Verschiedene Linux-Grafikkartentreiber sind in den vergangenen Tagen in neuen Versionen erschienen. Die meisten Neuerungen gibt es bei dem für neuere Radeon-Grafikkarten geeigneten Open-Source-Treiber radeonhd, dessen Version 1.2 unter anderem Unterstützung für die bei den Radeon-HD-Modelle 34xx und 36xx eingesetzten GPUs bringt und die Ausgabe von 2D-Grafikelementen auf den bei der Radeon X1000-Serie eingesetzten R5xx-GPUs beschleunigt. Einige Fehler von radeonhd 1.2 korrigiert die wenig später nachgeschobene Version 1.2.1. Weitere Verbesserungen wie Unterstützung für TV-Ausgänge oder den Grafikkern des 780G-Chipsatzes sind laut einem der Entwickler in Vorbereitung.

Nvidia hat derweil die Beta-Version 173.08 (x86-32, x86-64) seines proprietären Grafikkartentreibers für Linux veröffentlicht. Die neue Version arbeitet unter anderem mit dem in Kürze erwarteten Linux-Kernel 2.6.25 zusammen und bringt rudimentäre Unterstützung für den X-Server des Ende April erwarteten X.org 7.4 mit; Vorabversionen von Letzterem setzen einige Distributionen in ihren Entwicklerzweigen und Beta-Versionen bereits ein. Auch die Entwickler des Intel-Grafiktreibers haben eine neue Beta-Version veröffentlicht.

Auf der Linux-Kernel Mailing List (LKML) führten zwei Debatten zu einigem Streit. Die eine Diskussion wurde ausgelöst, als Mark Lord einen Fehler in 2.6.25-rc8 fand und nicht so recht wusste, wie er die Ursache des Fehlers eingrenzen sollte.
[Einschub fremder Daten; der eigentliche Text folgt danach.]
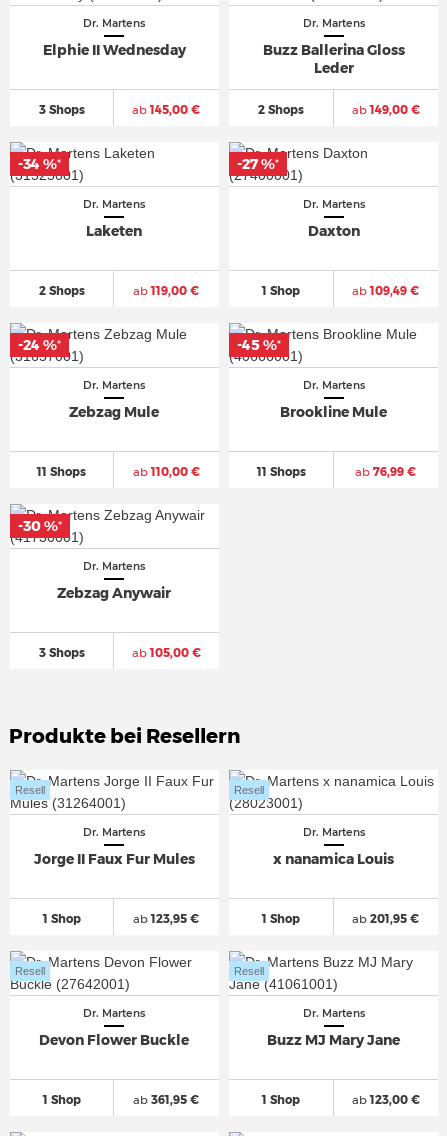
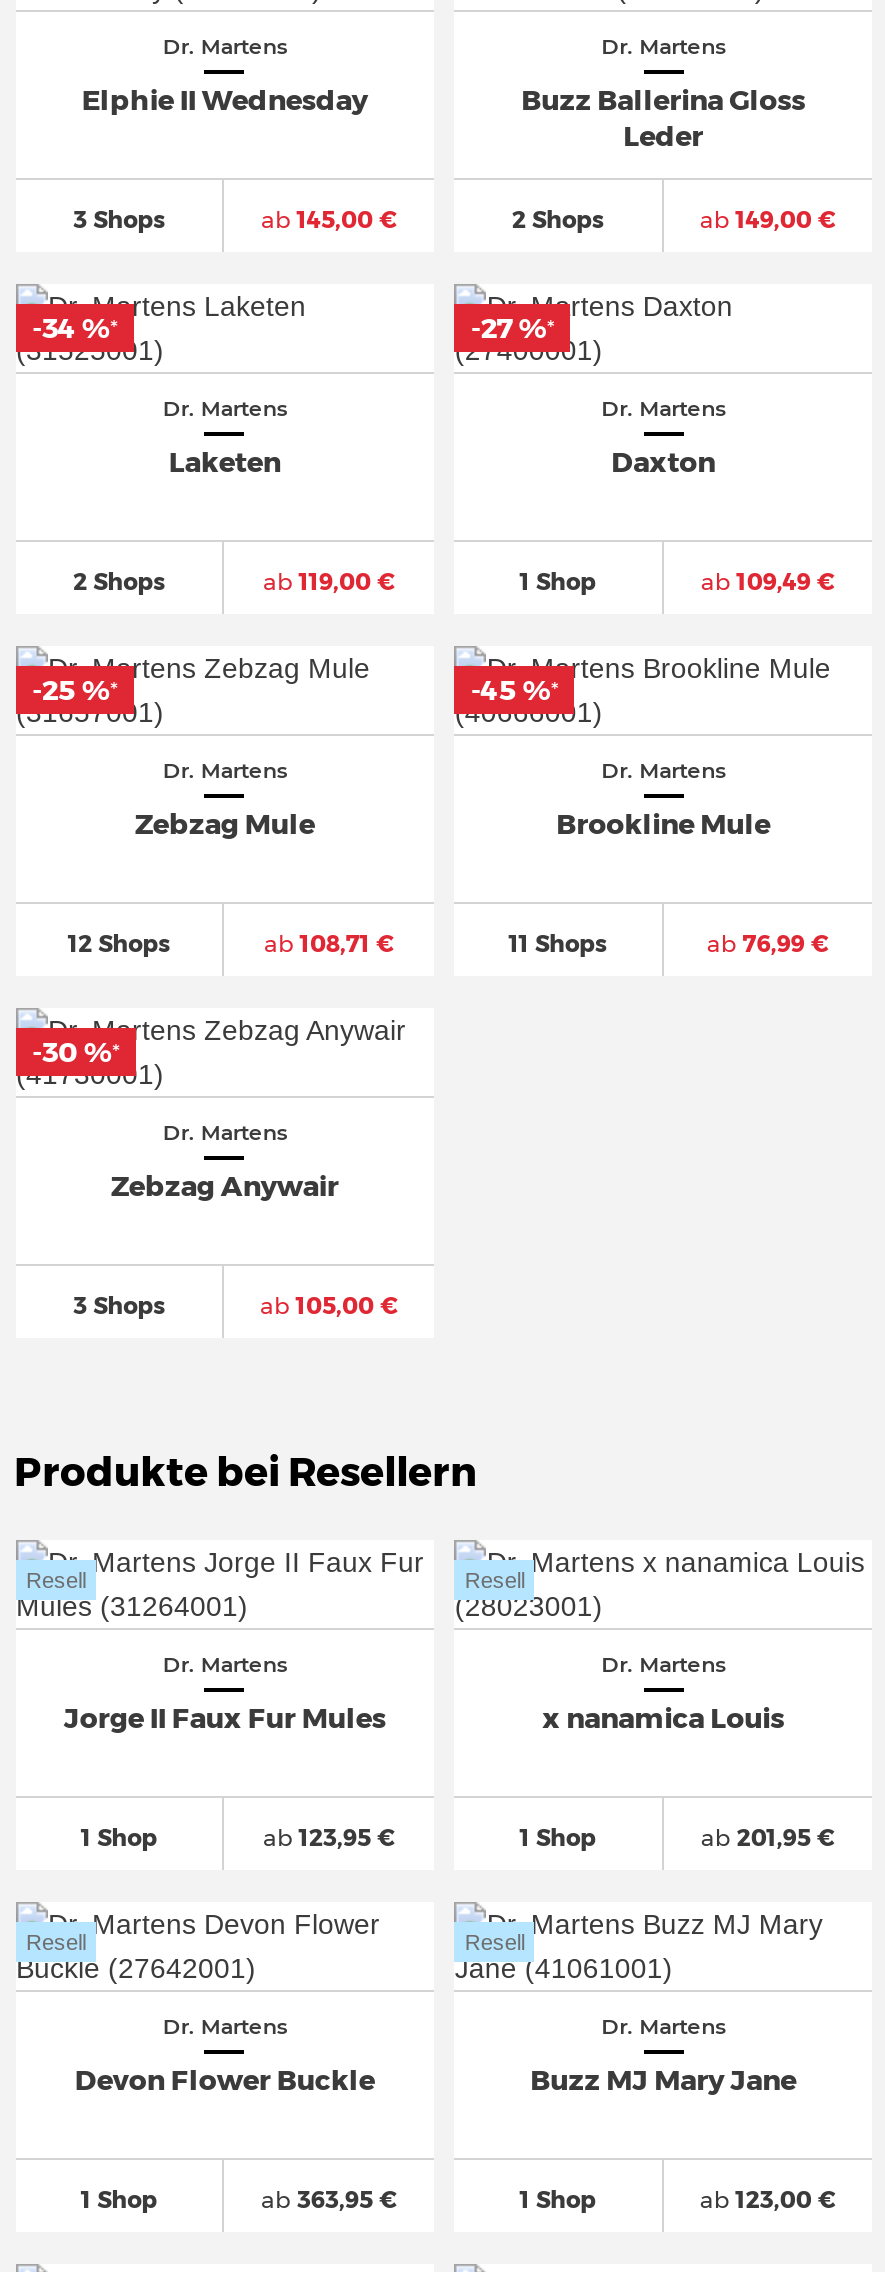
- -24 %*
+ -25 %*

- 11 Shops
+ 12 Shops

- ab 110,00 €
+ ab 108,71 €

- ab 361,95 €
+ ab 363,95 €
Daraus entstand dann einen längere und teils harsche Debatte, wie viel Aufwand die involvierten Parteien – also Kernel-Entwickler und der oder die über den Fehler berichtenden Entwickler und Anwender – treiben sollten, um die Ursache von Fehlern zu finden, die frühere Kernel-Versionen nicht zeigten.

Einige Diskussionsteilnehmer vertraten die Ansicht, dass man es dem Berichterstattenden nicht abverlangen kann, den verursachenden Commit selbst via git bisect und dem damit verbundenen Kompilieren und Testen von verschiedene Kernel-Entwicklungsstufen zu suchen; es wäre die Aufgabe der Subsystem-Maintainer und anderer Entwickler, nach potenziellen Verursachern zu suchen. Andere Entwickler argumentieren hingegen, dass viele Fehler etwa von der Umgebung (Hardware, Distribution, Konfiguration, ...) abhängig seien; daher müsse der Berichterstattende helfen, die Fehlerursache einzugrenzen.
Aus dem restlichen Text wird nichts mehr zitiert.